The 50-year-old solicitor general is promising "evenhandedness and impartiality" and insisting she will be properly deferential to Congress while safeguarding individuals' rights.
But as senators start to question her Tuesday, Kagan will be pressed to say which laws passed by Congress demand deference and which may be safely discarded. She'll be asked when she will vote with the little guy or with the big guy — a point John Roberts, now chief justice, addressed by saying each guy would win, regardless of size, when he deserved to.
Like her predecessors in the witness chair, Kagan is the product of elite schools and has spent the bulk of her adult life at the highest levels of achievement. She has spent little time with the common man or woman, though she may empathize with them.
On Monday, Kagan talked about her immigrant grandparents and said her mother spoke not a word of English until Kagan started school. She twice mentioned she was the head of a law school, but never said it was Harvard.
Kagan was the model of restraint in the choice of words and measured delivery of her opening statement, as if she wanted to convince Republican senators that her deliberate manner would reflect her approach to judging.
She even suggested that she welcomes tough questions, noting the "relentless" questioning she faced from the justices during her six arguments at the high court in the past year.
Democrats and Republicans on the Senate Judiciary Committee promised Kagan she will get difficult queries in the coming days, even though there is little doubt that Democrats have enough votes to confirm her to replace Justice John Paul Stevens.
"It's not a coronation but a confirmation process," said Sen. Jeff Sessions of Alabama, the top committee Republican.
The Republican lines of attack were well developed as the hearing began.

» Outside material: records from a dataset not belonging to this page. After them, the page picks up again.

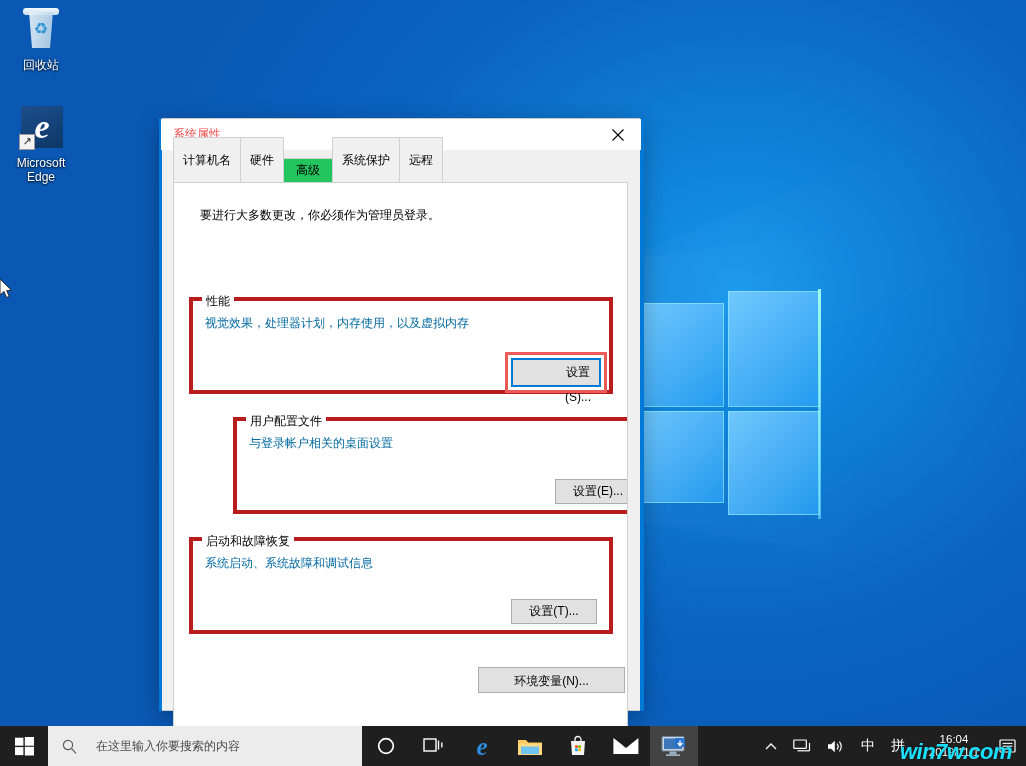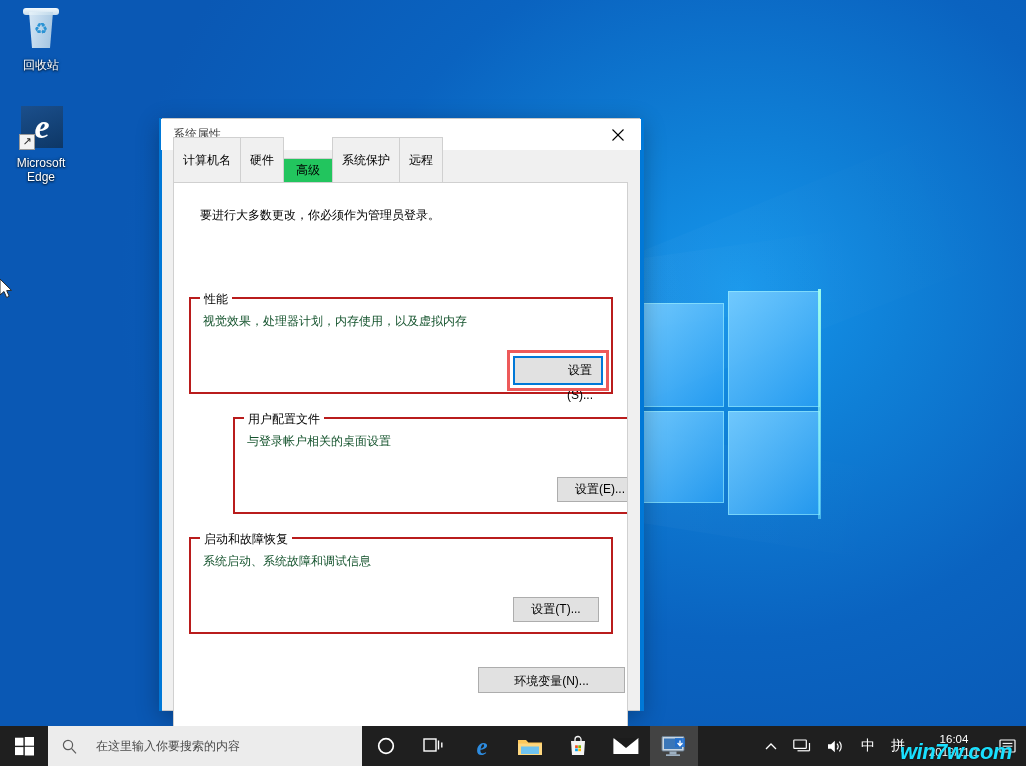--- a/index.html
+++ b/index.html
@@ -148,7 +148,7 @@
   #title-text {
     margin-left: 12px;
     font-size: 12px;
-    color: #404040;
+    color: #ef4444;
   }
   #close-btn {
     position: absolute; right: 0; top: 0;

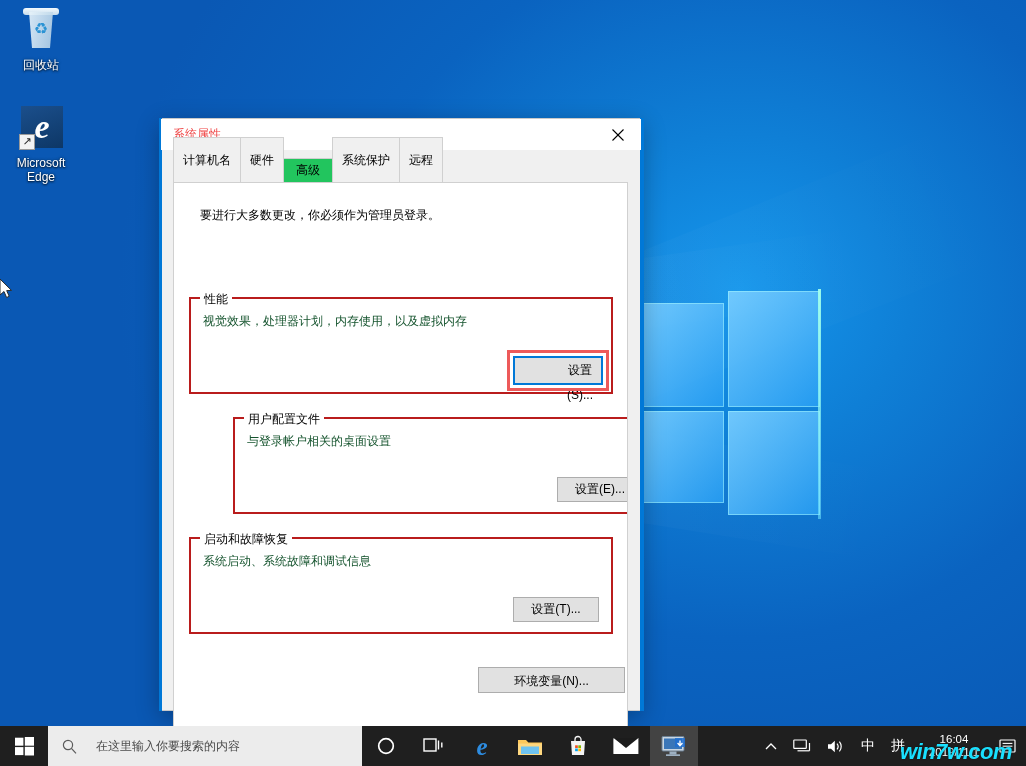--- a/index.html
+++ b/index.html
@@ -212,7 +212,7 @@
     position: absolute;
     left: 15px;
     width: 424px;
-    border: 2px solid #b91c1c;
+    border: 4px solid #b91c1c;
     box-sizing: border-box;
     text-decoration: underline;
   }

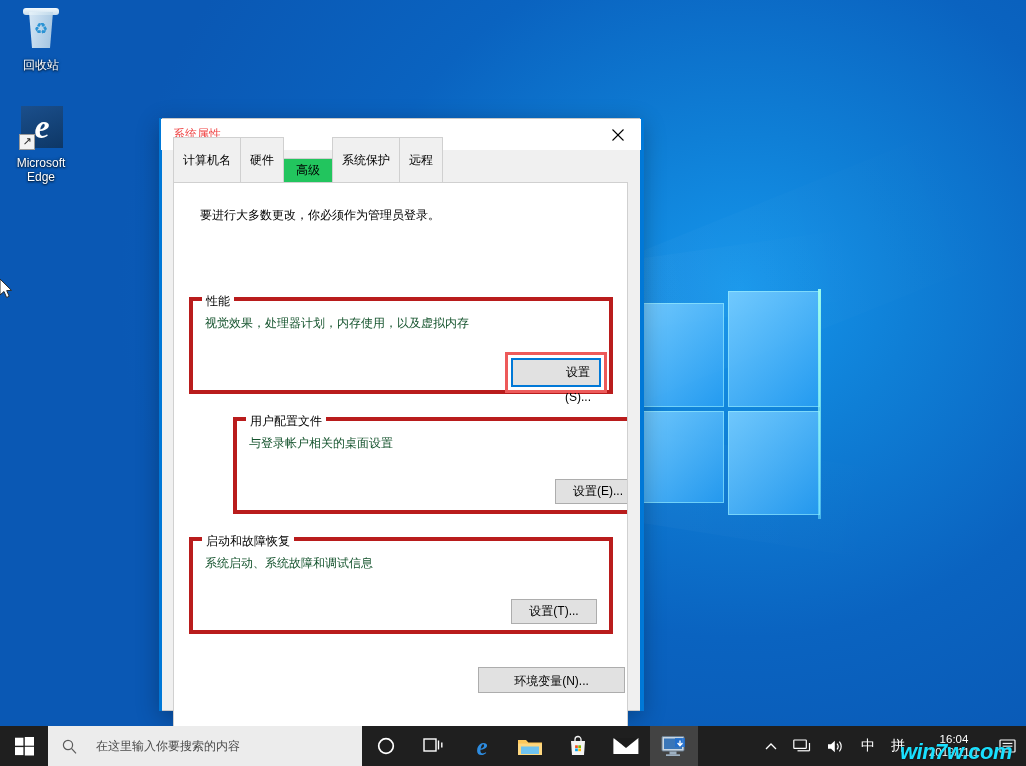--- a/index.html
+++ b/index.html
@@ -228,7 +228,7 @@
     position: absolute;
     left: 12px; top: 14px;
     font-size: 12px;
-    color: #14532d;
+    color: #0369a1;
   }
 
   #gb-performance { top: 114px; height: 97px; }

Sessions said Kagan had "less real legal experience of any nominee in at least 50 years." He said her decision to bar military recruiters from Harvard Law School's career services office was in violation of the law — a legal conclusion disputed by the White House.
Several Republicans also expressed concerns Kagan would become a judicial activist along the lines of Justice Thurgood Marshall, Kagan's boss when she was a Supreme Court clerk in the late 1980s.
Democrats said they too would focus on judicial activism of the conservative variety. Several Democratic senators complained that Roberts has broken his promise to observe judicial modesty.
They said the Roberts-led court has strayed far beyond what Congress intended when it wrote laws regarding campaign finance, workplace rights and other issues. Last year, Kagan argued in defense of campaign finance laws at the court.